Absently, like she’d forgotten she’d just put them there, she touched one of the arms, made a minor adjustment.

“Yeah,” she said.

I noticed the word Versace printed in very tiny letters on the glasses. “Very nice,” I said.

Syd nodded tiredly.

“Out late?” I asked.

“Not that late,” she said.

“Midnight’s late,” I said.

She knew there was no point denying when she got in. I never got to sleep until I heard her come into our house on Hill Street and lock the door behind her. I guessed she’d been out with Patty Swain, who was also seventeen, but gave off a vibe that she was a little more experienced than Syd with the kinds of things that kept fathers up at night. I’d have been naive to think Patty Swain didn’t already know about drinking, sex, and drugs.

But Syd wasn’t exactly an angel. I’d caught her with pot once, and there was that time, a couple years back, when she was fifteen, when she came home from the Abercrombie & Fitch store in Stamford with a new T-shirt, and couldn’t explain to her mother why she had no receipt. Big fireworks over that one.

Maybe that’s why the sunglasses were niggling at me.

“What those set you back?” I asked.

“Not that much,” she said.

“How’s Patty?” I asked, not so much to find out how she was as to confirm Syd had been with her. They’d been friends only a year or so, but they’d spent so much time together it was as if their friendship went back to kindergarten. I liked Patty-she had a directness that was refreshing-but there were times I wished Syd hung out with her a little less.

“She’s cool,” Syd said.

On the TV, Matt Lauer was warning about possibly radioactive granite countertops. Every day, something new to worry about.

Syd dug into her eggs. “Mmm,” she said. She glanced up at the TV. “Bob,” she said.

I looked. One of the ad spots from the local affiliate. A tall, balding man with a broad smile and perfect teeth standing in front of a sea of cars, arms outstretched, like Moses parting the Red Sea.

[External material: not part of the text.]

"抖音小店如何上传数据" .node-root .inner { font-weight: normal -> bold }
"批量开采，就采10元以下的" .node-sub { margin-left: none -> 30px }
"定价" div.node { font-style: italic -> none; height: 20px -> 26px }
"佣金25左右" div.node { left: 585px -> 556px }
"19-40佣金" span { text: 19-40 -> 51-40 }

“Run, don’t walk, into Bob’s Motors! Don’t have a trade? That’s okay! Don’t have a down payment? That’s okay! Don’t have a driver’s license? Okay, that’s a problem! But if you’re looking for a car, and you’re looking for a good deal, get on down to one of our three loca-”

I hit the mute button.

“He is a bit of a douche,” Syd said of the man her mother, my ex, lived with. “But those commercials turn him into Superdouche. What are we having tonight?” Breakfast was never complete without a discussion of what we might be eating at the end of the day. “How about D.A.D.?”

Family code for “dial a dinner.”

Before I could answer, she said, “Pizza?”

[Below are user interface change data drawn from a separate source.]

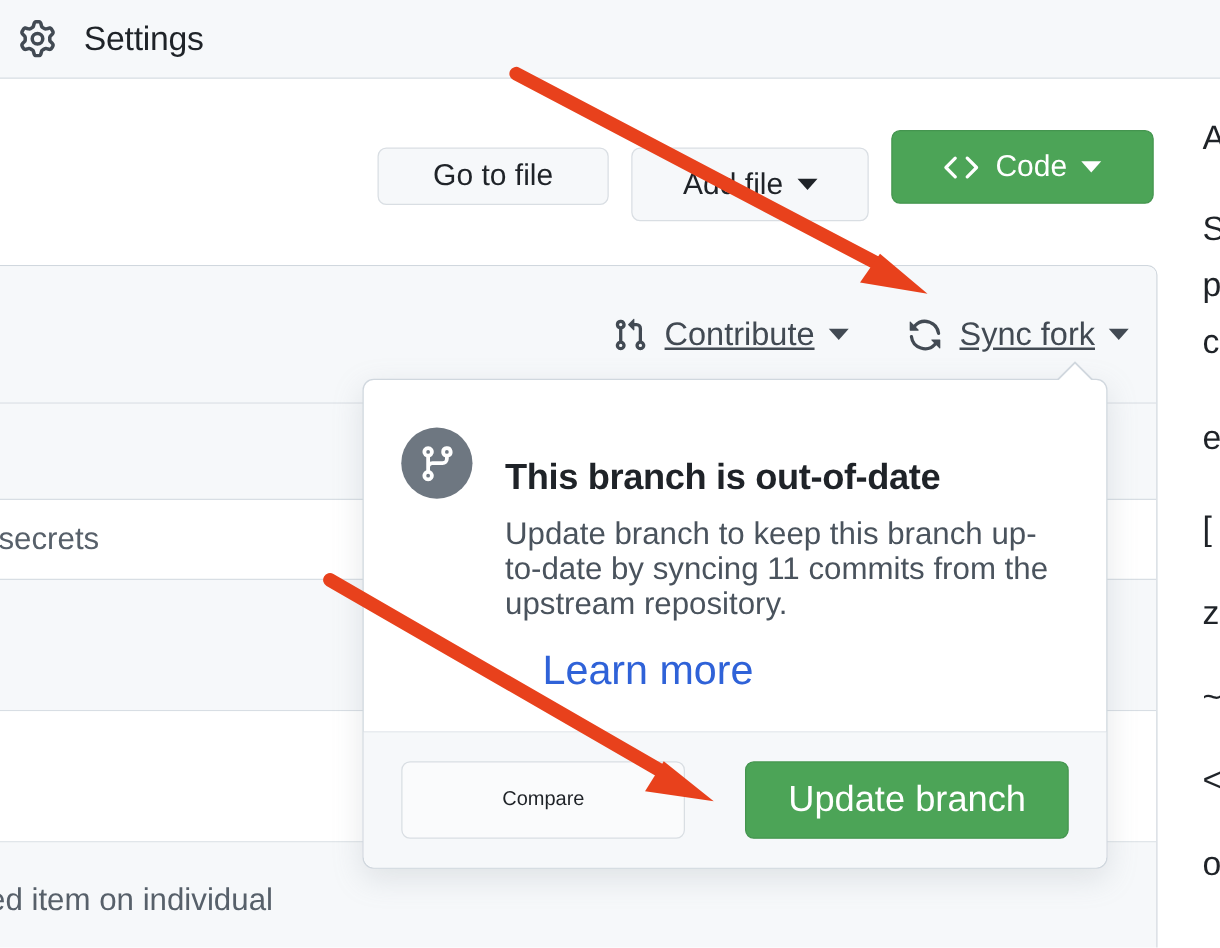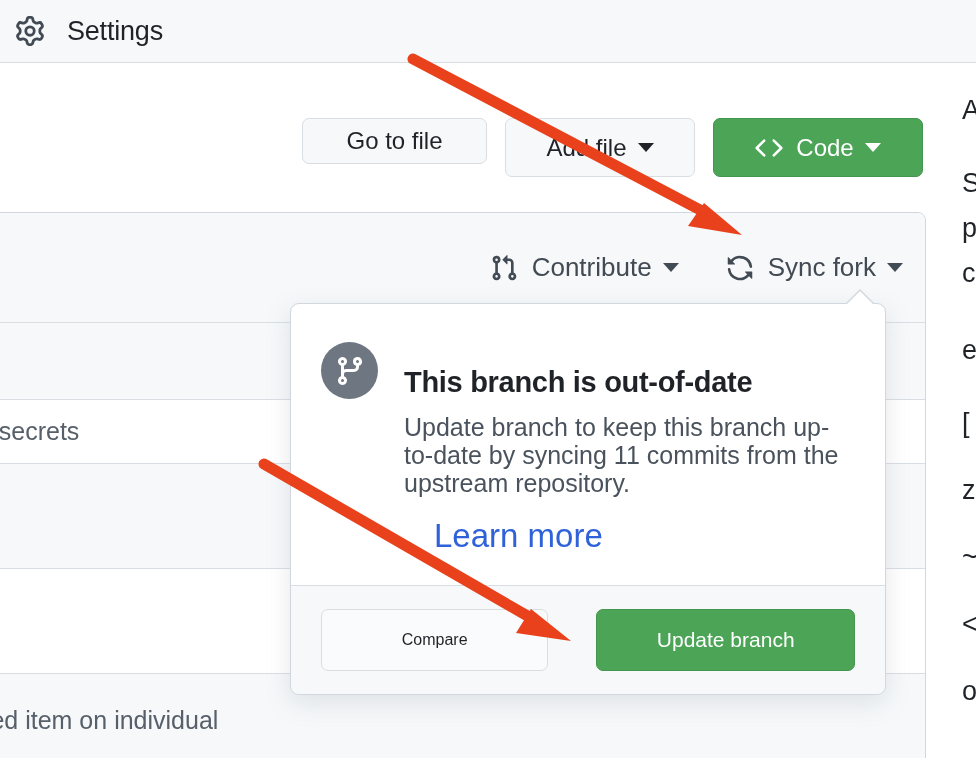"Code" #code-btn { top: 54px -> 40px }
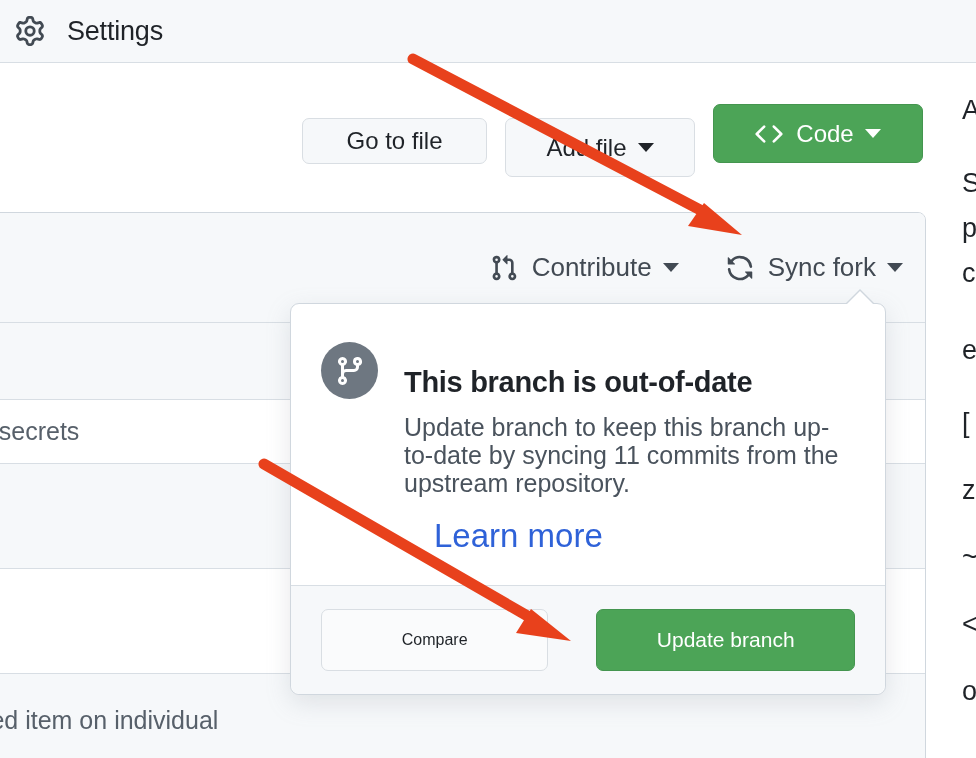"Contribute" .ghost-action { text-decoration: none -> underline }
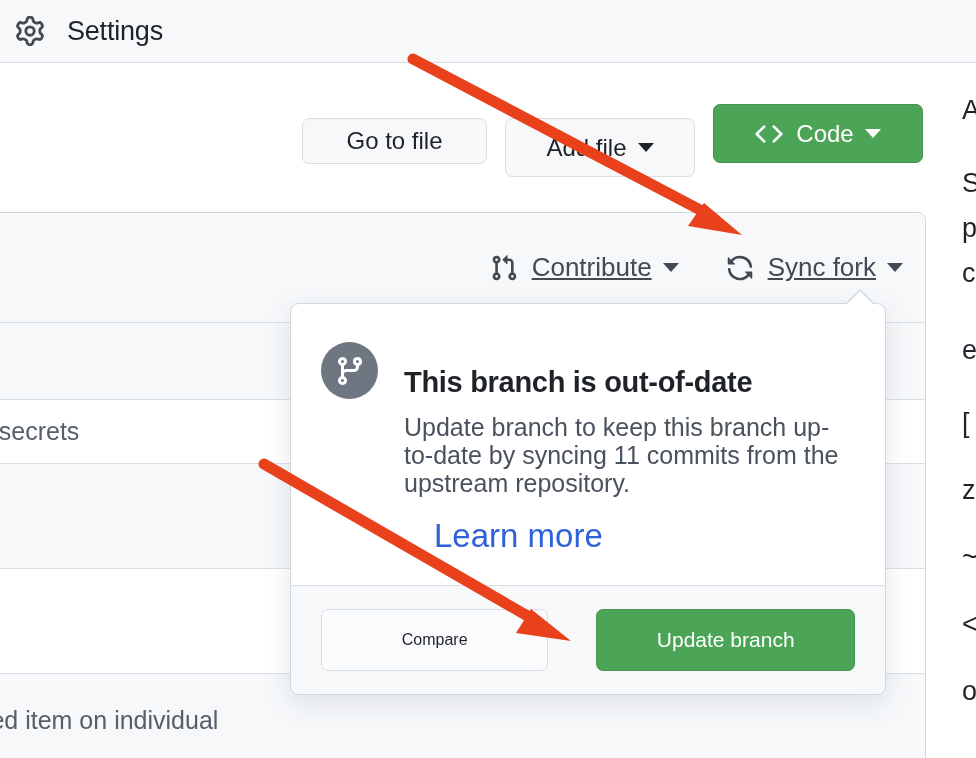"Update branch" #update-branch-btn { font-size: 21px -> 29px }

“I think I’ll make something,” I said. Syd made no attempt to hide her disappointment.

Last summer, when Syd and I were both working at the same place and she was riding in with me, Susanne and I had agreed to get her a car for nipping around Milford and Stratford. I took in a seven-year-old Civic with low miles on a trade and snatched it up for a couple thou before it hit our used-car lot. It had a bit of rust around the fender wells, but was otherwise roadworthy.